I have 2 verses for Kashin Koji. One is the one where you often see me mention Takeda. That one is an on going RP with @ambitiousparagon, and the other one is a verse where I pen Koji myself. The one with Takeda is still in the works and currently still very unpredictable, so for this instance I'll talk about my own version of Kashin Koji, which actually...more than Kiomi being the main focus, I tend to lean more towards the man himself. This is heavily influenced by headcanons that are based on what I noticed his personality being based on what we know so far.
So when I first encountered Kashin Koji there was hardly anything on him, which is to say, still very true currently. He hasn't been seen in the manga after his crushing defeat against Isshiki, and in the anime, they've given him a voice, and we see how he acts, but ultimately it doesn't differ from what we've already read in the manga (if you or any of the ones reading this have read it).
So Kashin Koji is, despite being quite whimsical, a no nonsense kinda guy. So he is very...well, I wouldn't call it by the book, but as a shinobi, he chooses the most efficient way to carry out the mission, which is...by default, how Amado had initially programed him-- Not as a perfectionist, no, but as Isshiki would say it, Amado's programming of Kashin Koji rode on his maker clinging onto Jiraiya's mighty fate.

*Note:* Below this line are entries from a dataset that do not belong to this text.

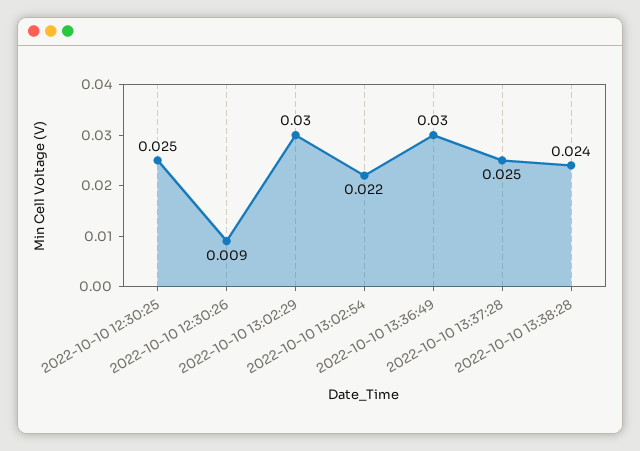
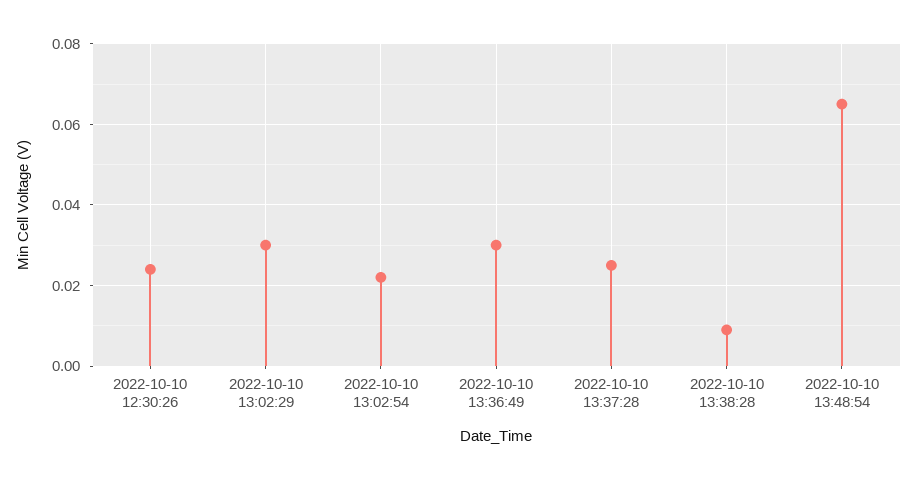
2022-10-10 12:30:25: 0.025 -> none
2022-10-10 12:30:26: 0.009 -> 0.025
2022-10-10 13:38:28: 0.024 -> 0.01
2022-10-10 13:48:54: none -> 0.065

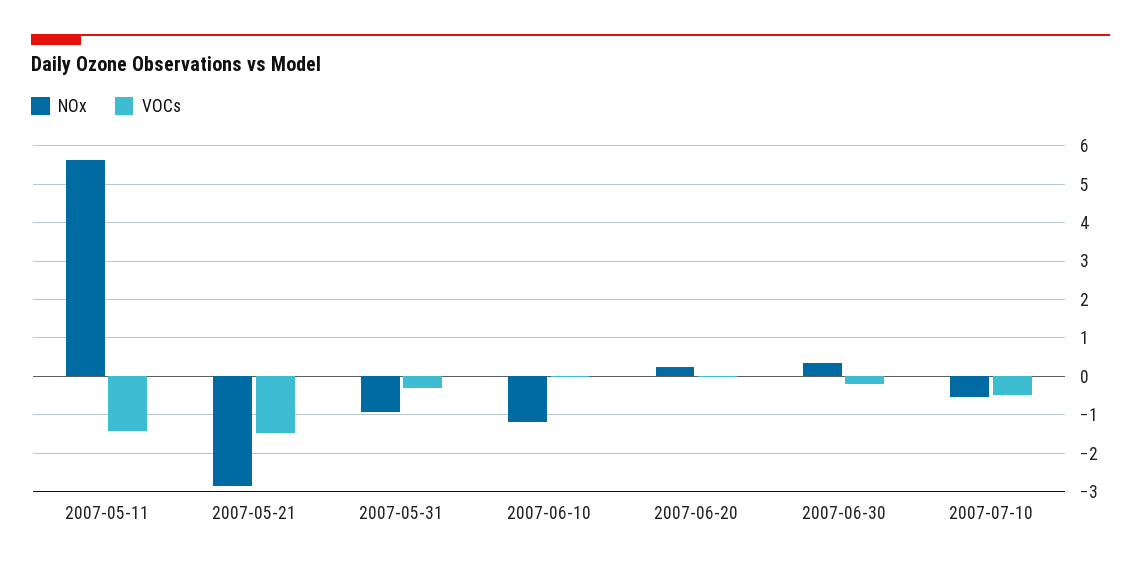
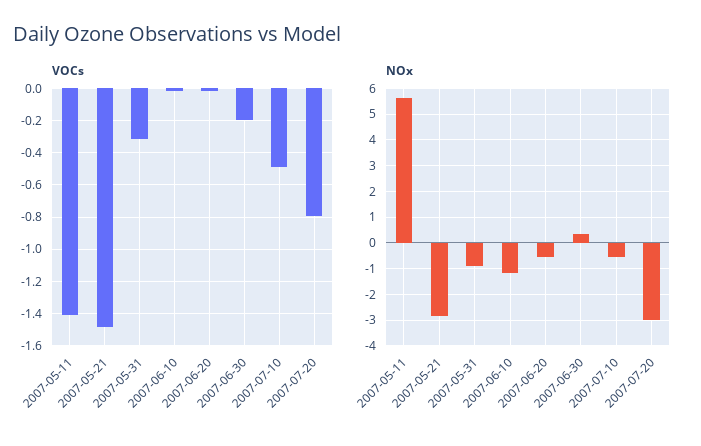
NOx, 2007-06-20: 0.2 -> -0.5
VOCs, 2007-07-20: none -> -0.8
NOx, 2007-07-20: none -> -3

However, with Jiraiya being the template, it's not a surprise if Koji would inherit the man's sentiments, principles, and even slight eccentricities as a Shinobi (which I believe Amado had predicted and saw as a weakness. He needs and creates tools as he sees fit, and he'll use whatever he can to further his agenda). Amado strives to emulate within Kashin Koji the "star of change" which Jiraiya possessed. As we know, thanks not only to the prophecy, but also due to Jiraiya's diligence in searching for that revolutionary that could change the world, he was able to bring together (in one way or another) three of the most powerful game changers that we have who affected the course of the current History. If they wanted to defeat Isshiki, he needed that kind of trick up his sleeve. Because however, Kashin Koji has imperfections, and someone Jigen had deemed weaker than he is (because Jigen told Amado to dispose of clones more powerful than he was), our good professor faces a setback and thus needs to come up with a new plan (going to the Hokage, and asking them to kill Isshiki instead while having Kashin Koji show them the "ropes" on how it's done).

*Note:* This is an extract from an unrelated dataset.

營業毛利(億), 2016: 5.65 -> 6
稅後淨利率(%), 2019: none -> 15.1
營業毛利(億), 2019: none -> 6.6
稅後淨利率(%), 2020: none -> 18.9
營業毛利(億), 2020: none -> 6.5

My take on him stems from this human weakness. Kashin Koji is aware of who he's supposed to be a clone of. We see this when he comments on his fate being tied to Konoha and the like. And admittedly, knowing your predecessor's legacy, not to mention having been able to perfect something that the original couldn't gives him a bit of an ability to brag, and believe that he can be just as great or even greater than Jiraiya.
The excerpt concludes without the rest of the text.